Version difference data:
—————

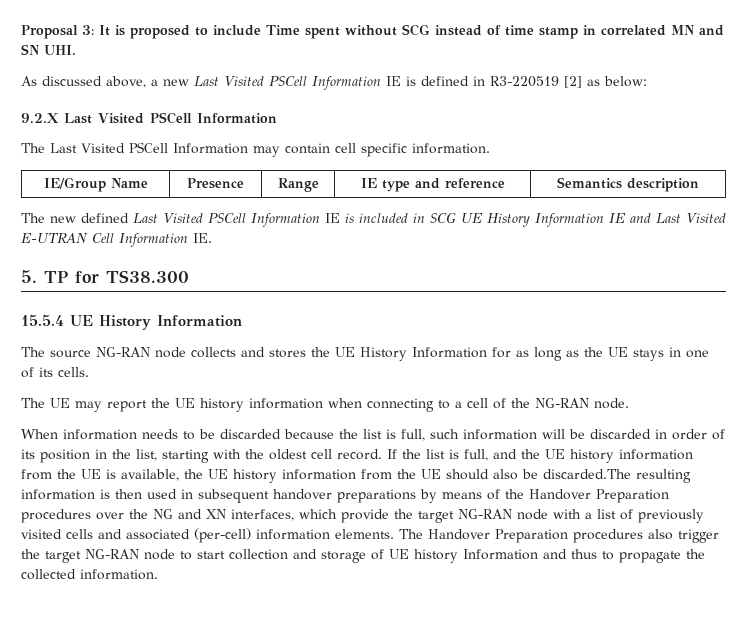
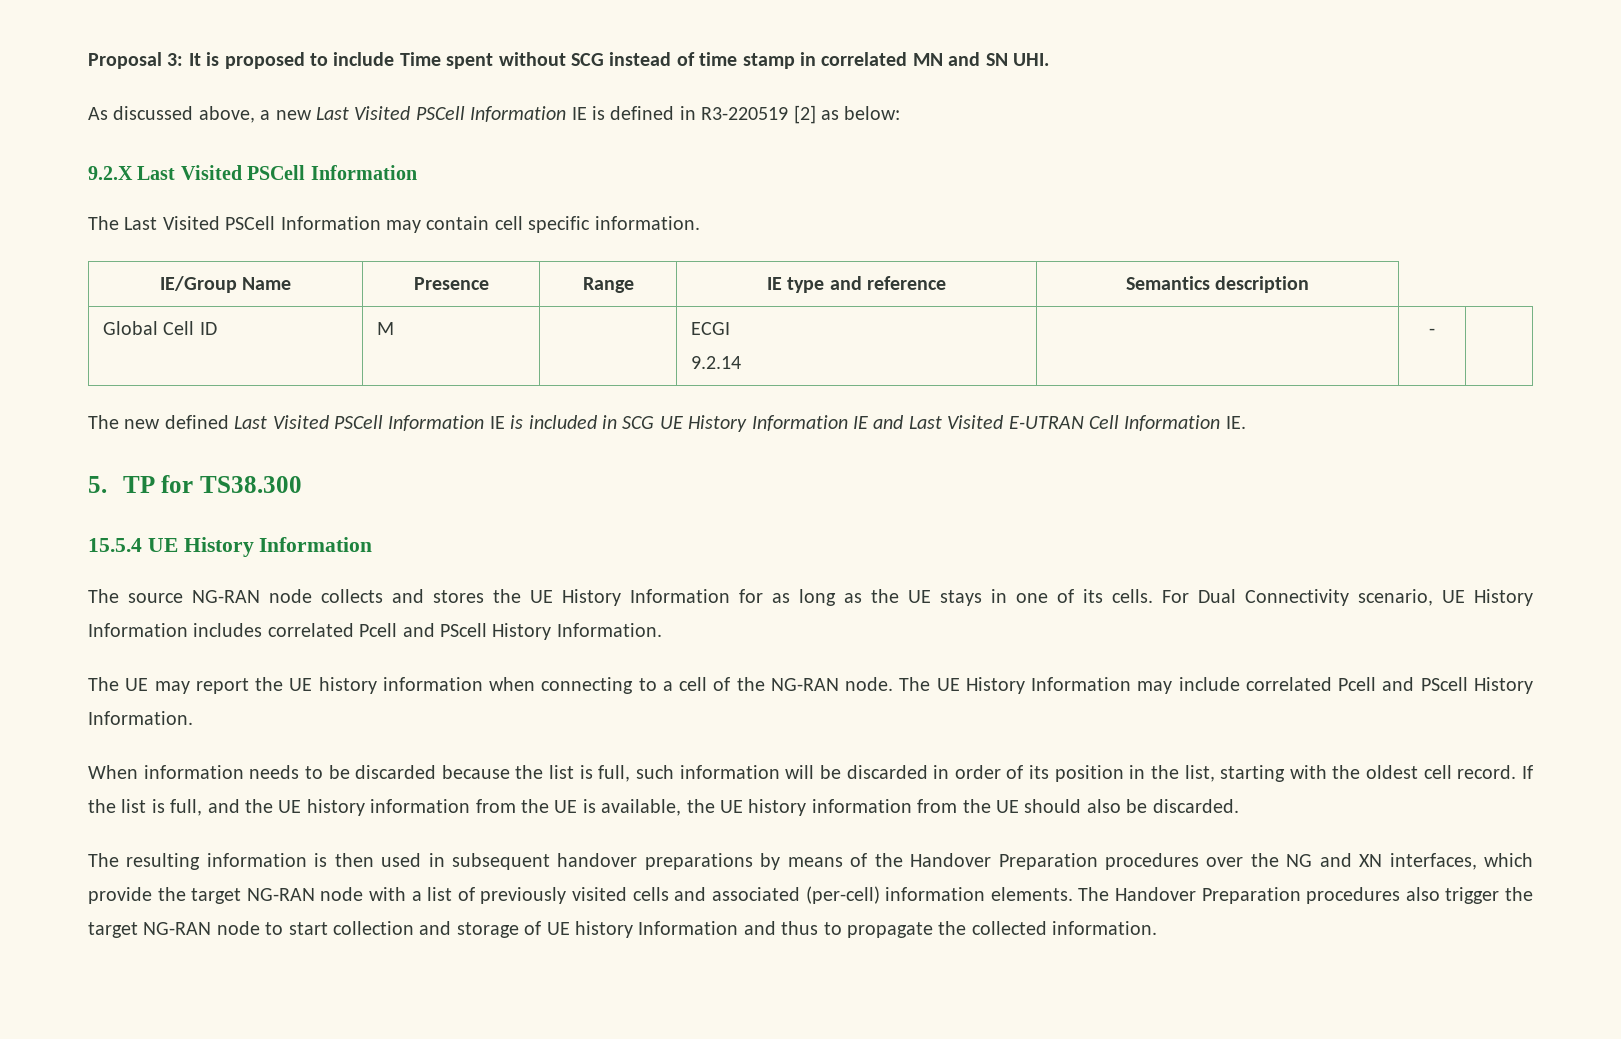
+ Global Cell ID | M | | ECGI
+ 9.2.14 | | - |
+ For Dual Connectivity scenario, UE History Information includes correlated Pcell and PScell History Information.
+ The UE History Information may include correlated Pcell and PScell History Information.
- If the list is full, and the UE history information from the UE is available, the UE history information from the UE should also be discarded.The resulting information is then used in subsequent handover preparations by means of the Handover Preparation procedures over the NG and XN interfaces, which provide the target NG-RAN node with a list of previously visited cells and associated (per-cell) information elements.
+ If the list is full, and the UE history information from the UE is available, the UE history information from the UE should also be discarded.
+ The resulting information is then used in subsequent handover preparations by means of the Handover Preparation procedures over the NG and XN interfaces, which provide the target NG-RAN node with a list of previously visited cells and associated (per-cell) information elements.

—————

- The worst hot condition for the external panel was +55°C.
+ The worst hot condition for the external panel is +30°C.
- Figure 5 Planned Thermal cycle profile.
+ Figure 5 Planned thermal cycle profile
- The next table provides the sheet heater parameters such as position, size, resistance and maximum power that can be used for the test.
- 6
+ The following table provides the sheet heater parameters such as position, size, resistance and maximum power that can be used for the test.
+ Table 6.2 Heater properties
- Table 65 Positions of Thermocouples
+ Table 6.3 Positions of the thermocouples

—————

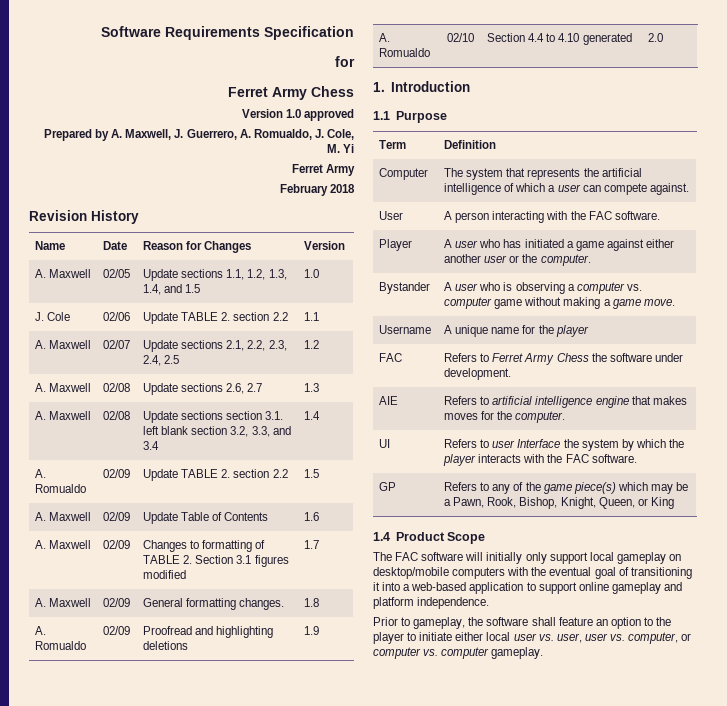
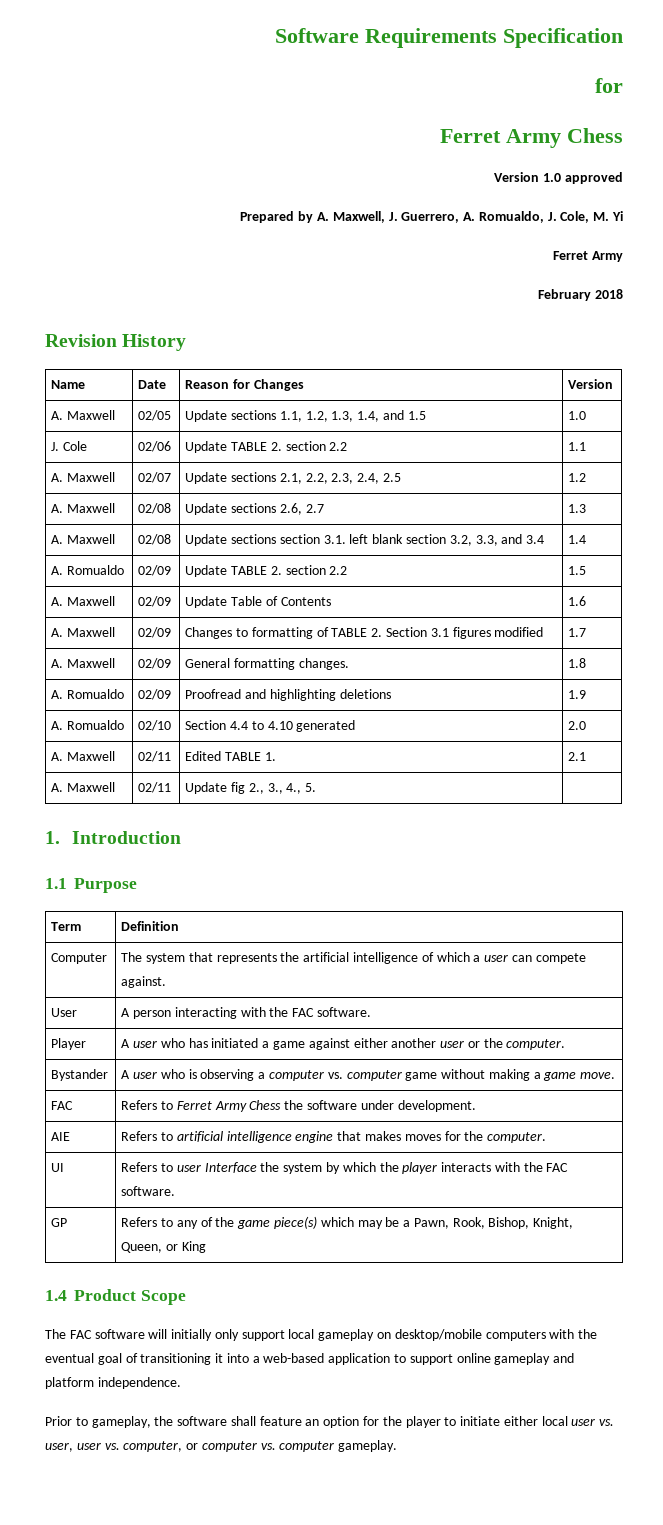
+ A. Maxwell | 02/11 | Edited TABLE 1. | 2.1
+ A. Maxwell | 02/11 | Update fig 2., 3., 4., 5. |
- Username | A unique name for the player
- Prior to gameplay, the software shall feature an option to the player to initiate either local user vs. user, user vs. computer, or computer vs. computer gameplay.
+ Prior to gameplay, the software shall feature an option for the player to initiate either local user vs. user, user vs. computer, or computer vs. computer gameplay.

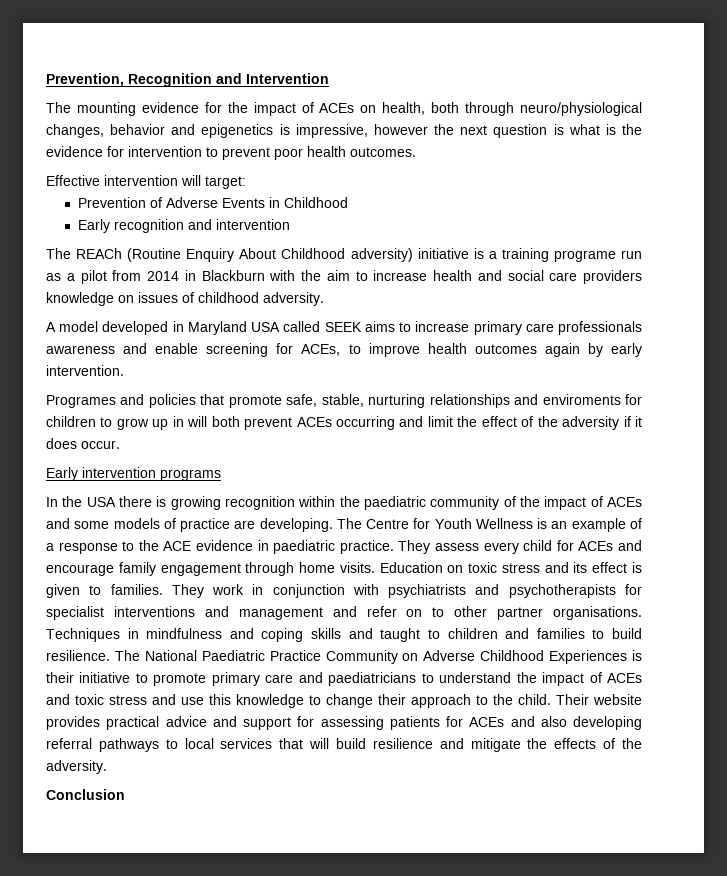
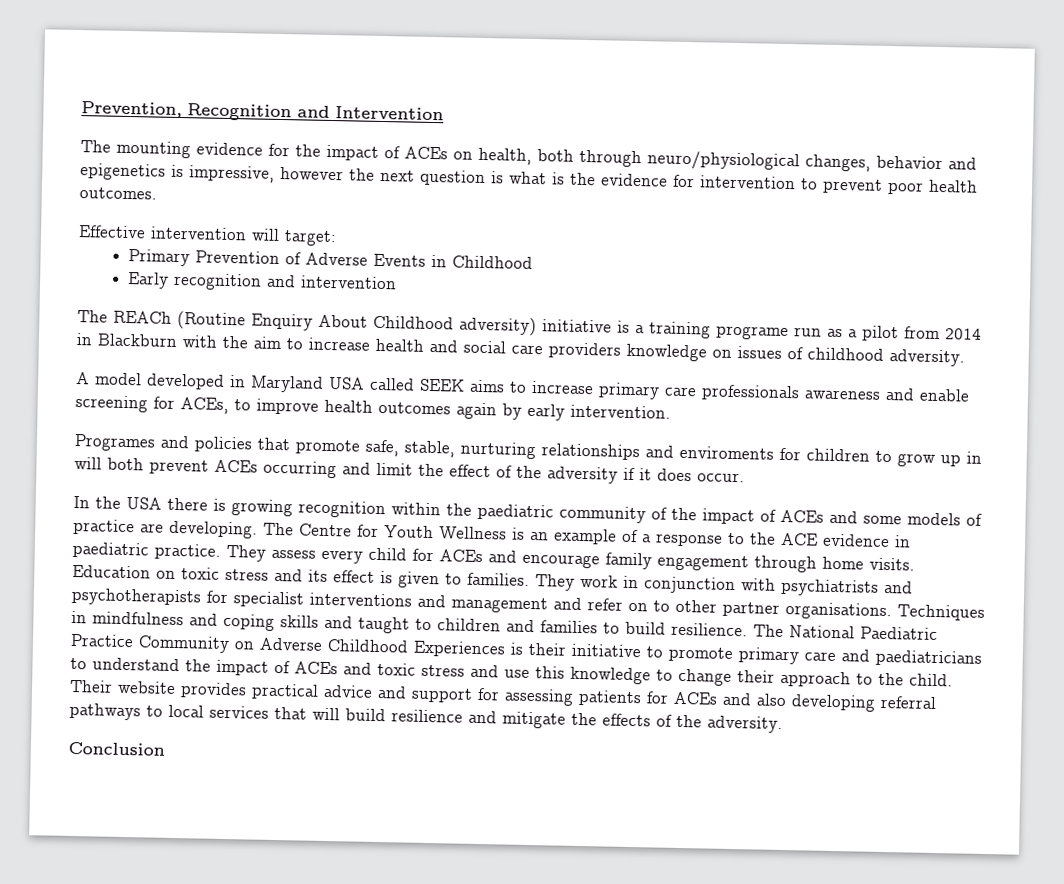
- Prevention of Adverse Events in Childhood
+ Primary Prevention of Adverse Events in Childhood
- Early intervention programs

—————

» WHAT YOU ARE ASKED TO DO:
Print, without alteration, only the lines above between the one holding "ID | M | | ECGI" and the one holding "include correlated Pcell and PScell History Information.", inclusive.

» EXPECTED ANSWER:
+ Global Cell ID | M | | ECGI
+ 9.2.14 | | - |
+ For Dual Connectivity scenario, UE History Information includes correlated Pcell and PScell History Information.
+ The UE History Information may include correlated Pcell and PScell History Information.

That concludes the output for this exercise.